Thomson Reuters MD Tarun Anand resigns to focuss on B-school he co founded

27 Apr 2012

Tarun AnandTarun Anand has resigned as managing director, Thomson Reuters, South Asia, to focus on Universal Business School (UBS), which he co-founded with two other management professionals - Gurdip Singh Anand and Babulal Varma.

Anand joined Thomson Reuters as managing director, South Asia, at 35 becoming the youngest Indian MD of Thomson Reuters. He has worked for Thomson Reuters in London, New York and Hong Kong where at the age of 32 years, he was promoted to global head of treasury, to run a $2-billion dollar business spread over 100 countries.

In 2005, he was invited by the Reuters Group CEO Thomas Glocer to join the Reuters Innovation and Venture Board to spearhead and foster investments into employee innovations across the globe. Anand also co-founded and served as global head of strategy at FXMarketSpace and invented "FXSettle" a revolutionary FX settlement solution which has won several globally recognized Innovation Awards.

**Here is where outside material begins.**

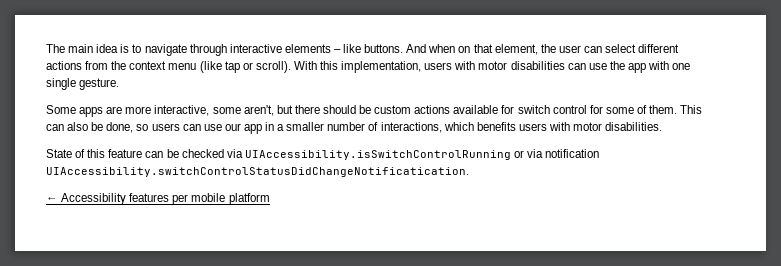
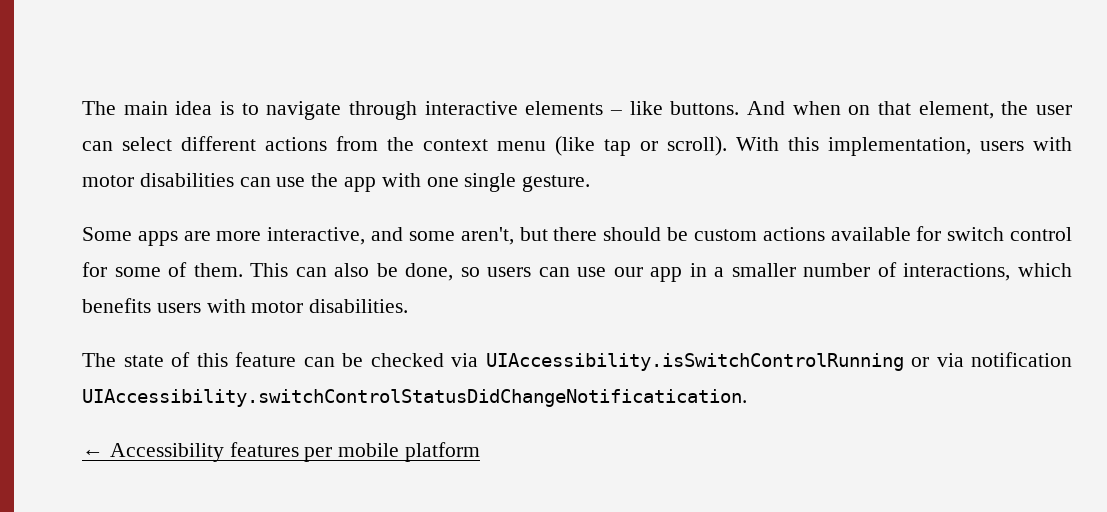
- Some apps are more interactive, some aren't, but there should be custom actions available for switch control for some of them.
+ Some apps are more interactive, and some aren't, but there should be custom actions available for switch control for some of them.
- State of this feature can be checked via UIAccessibility.isSwitchControlRunning or via notification UIAccessibility.switchControlStatusDidChangeNotificatication.
+ The state of this feature can be checked via UIAccessibility.isSwitchControlRunning or via notification UIAccessibility.switchControlStatusDidChangeNotificatication.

Anand has 18 years of experience in financial services, including four years at Standard Chartered and HSBC. He has been a speaker at leading Industry conferences across North and South America, UK, Europe, Africa and Asia.

Having seen executive education first hand at some of the best business schools in the world like Ross Business School, Michigan University-USA, Tuck School of Business, USA, and IE Business School, Spain, led Anand to bring a fully residential international stylised campus to Mumbai.

Universal Business School, spread over a 40-acre campus in the green Karjat valley, on the outskirts of Mumbai, is India's 1st 'green business school' and has been endorsed by 55 CEOs from Indian and multinationals, entrepreneurs, academicians, government functionaries and members of the armed forces.

The school is driven by the 3E model of ethics, environment and experiential learning and its integration in an industry relevant syllabus.

For Anand  the school is a dream come true. "As a CEO, just being upset with the quality of business education was not good enough; I wanted to find a solution to it. I'm thrilled to have the opportunity to engineer the student quality myself by ingraining experiential learning at the core of the Universal Business School curriculum. We have the privileged counsel of 55 CEOs on our board of governors and a global academic council from Anderson (University of California, Los Angeles' Anderson School of Management) and Stanford who have guided us through this journey."